Starting with the assumption that a ‘small-world’ network is the desired state, what does management do next? First, they assess the current network architecture. Does it appear too structured, unidirectional and rigid, possibly implying too much hierarchy and imposed order? Conversely, is it largely chaotic, suggesting insufficient organization? Next, management watches. This is important because as students of complex systems have learned, nothing ever remains the same. Taking a single snapshot is like taking someone’s temperature at 3pm on Tuesday, April 5th and assuming that’s constant over the life of the patient. Over time the general pattern of the network will become clear.
From there, a number of uses suggest themselves. Different pieces of data can be overlaid on the network to to see if structure in the network corresponds to specific things like department or role or age. This could provide a measure of whether the organization is functioning as expected. For example, if the organization values low barriers between departments and collaboration, the following picture of the network might suggest a need to do more to promote cross-department interactions.

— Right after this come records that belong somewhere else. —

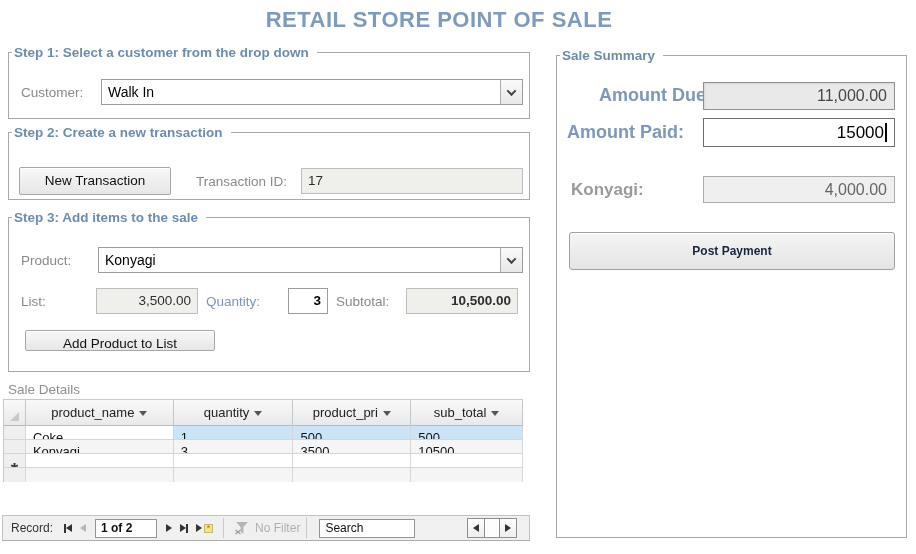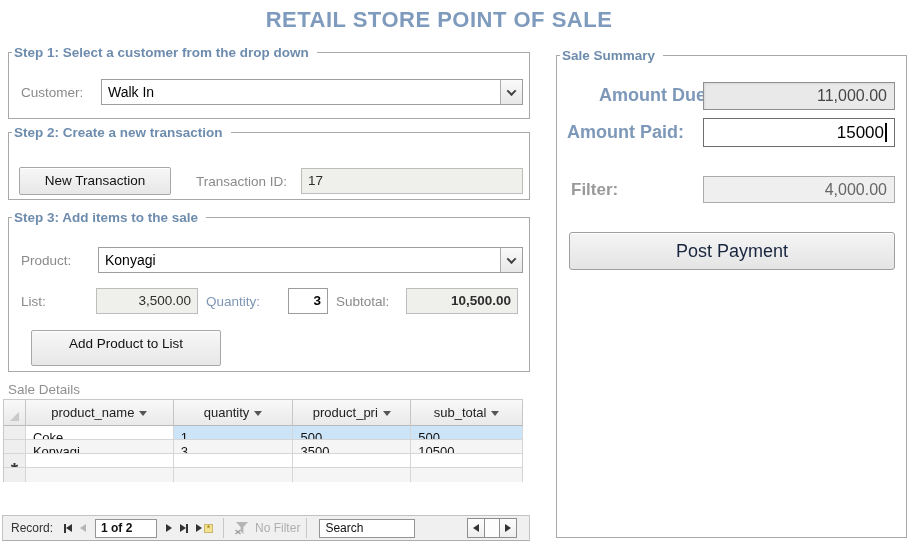--- a/index.html
+++ b/index.html
@@ -254,7 +254,7 @@
       <span>15000</span><span class="caret"></span>
     </div>
 
-    <div class="big-gray" style="left:14px; top:124px;">Filter:</div>
+    <div class="big-gray" style="left:14px; top:124px;">Konyagi:</div>
     <div class="big-box change-box" style="left:146px; top:120px; width:192px;">4,000.00</div>
 
     <div class="post-btn" style="left:12px; top:176px; width:326px; height:38px; line-height:36px;">Post Payment</div>

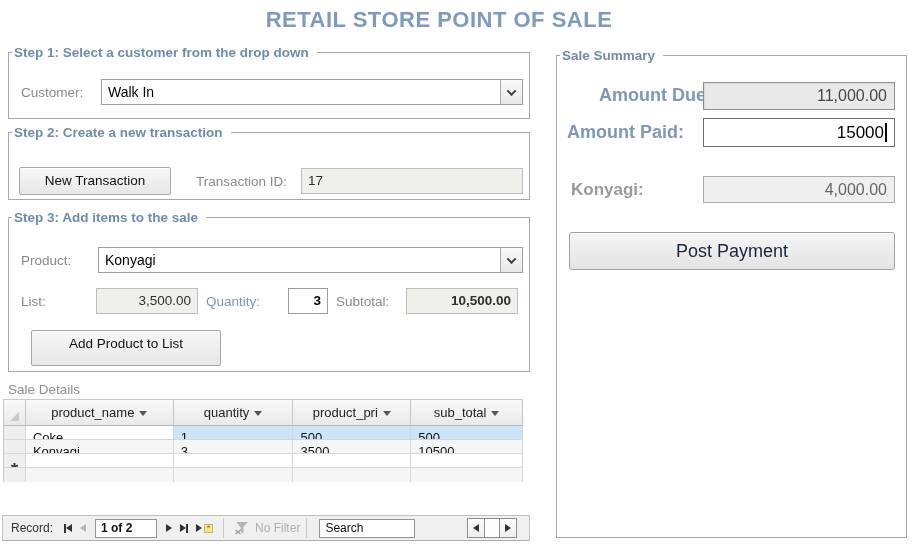--- a/index.html
+++ b/index.html
@@ -48,7 +48,7 @@
   .change-box { background:#EFEFEF; border:1px solid #ABABAB; color:#666; line-height:25px; height:27px; }
   .caret { display:inline-block; width:2px; height:19px; background:#000; vertical-align:-4px; margin-left:1px; }
   .post-btn { position:absolute; background:linear-gradient(#F5F5F5,#E4E4E4); border:1px solid #A0A0A0;
-              border-radius:3px; font-size:18px; font-weight:normal; color:#18253E; text-align:center;
+              border-radius:3px; font-size:12px; font-weight:bold; color:#18253E; text-align:center;
               box-shadow:inset 0 1px 0 #fff; cursor:default; }
 
   

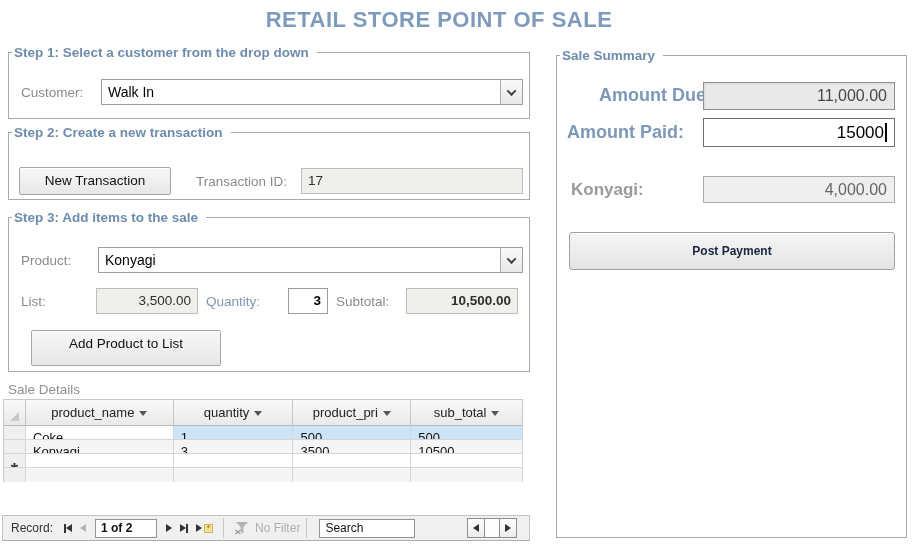--- a/index.html
+++ b/index.html
@@ -138,7 +138,7 @@
     <div class="tbox white right bold" style="left:279px; top:70px; width:40px;">3</div>
     <div class="lbl-gray" style="left:327px; top:76px;">Subtotal:</div>
     <div class="tbox right bold" style="left:397px; top:70px; width:112px;">10,500.00</div>
-    <div class="btn" style="left:22px; top:112px; width:190px; height:36px; line-height:26px;">Add Product to List</div>
+    <div class="btn" style="left:16px; top:112px; width:190px; height:21px; line-height:26px;">Add Product to List</div>
   </div>
 
   <div class="lbl-gray" style="left:8px; top:382px; font-size:13.5px; color:#8F8F8F;">Sale Details</div>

Conversely, if that same network looked like this several months later, that might indicate problems with general interactivity (assuming that’s a priority) as the number of links between groups and individuals is on the decline.
The structure of the network also highlights those individuals who are highly interactive, both within and between groups. Since efficient information dissemination is often a need for an organization, these well connected individuals might be asked to help with spreading information, to make the process most efficient. Indeed, connectivity itself might become one of the traits by which an employee is evaluated, in addition to other performance characteristics. A recent study in Science about how information about microfinance loans travels through Indian villages provides an example of how network structure is tied to getting the word out. It turns out the spread of learning about microfinance loans throughout the village can be predicted based on how centrally located the initial people were who first heard about microfinance loans.
Another use would be to simply check in. When bad or good news is reported about the organization, does network robustness suffer or does it go into overdrive? We’re not talking about specific details here, just patterns of information flow. When new employees are hired or employees leave or are let go, what happens then? Is the network growing in connections over time, leading to overall greater redundancy or robustness, or is it gradually withering, like galaxies drifting away from each other in space?
The point of this thought exercise is that organizations need ways to measure their overall health and get feedback as quickly as possible. I don’t know if network analysis would be better than more traditional methods, but it would be different and I think it would be worth trying, especially as the tools are now available to do so. By watching the network, much like watching biomarkers in experiments or baseball statistics as the season progresses, an organization can understand more about itself and identify possible problems and opportunities, maybe before the collective members know it themselves.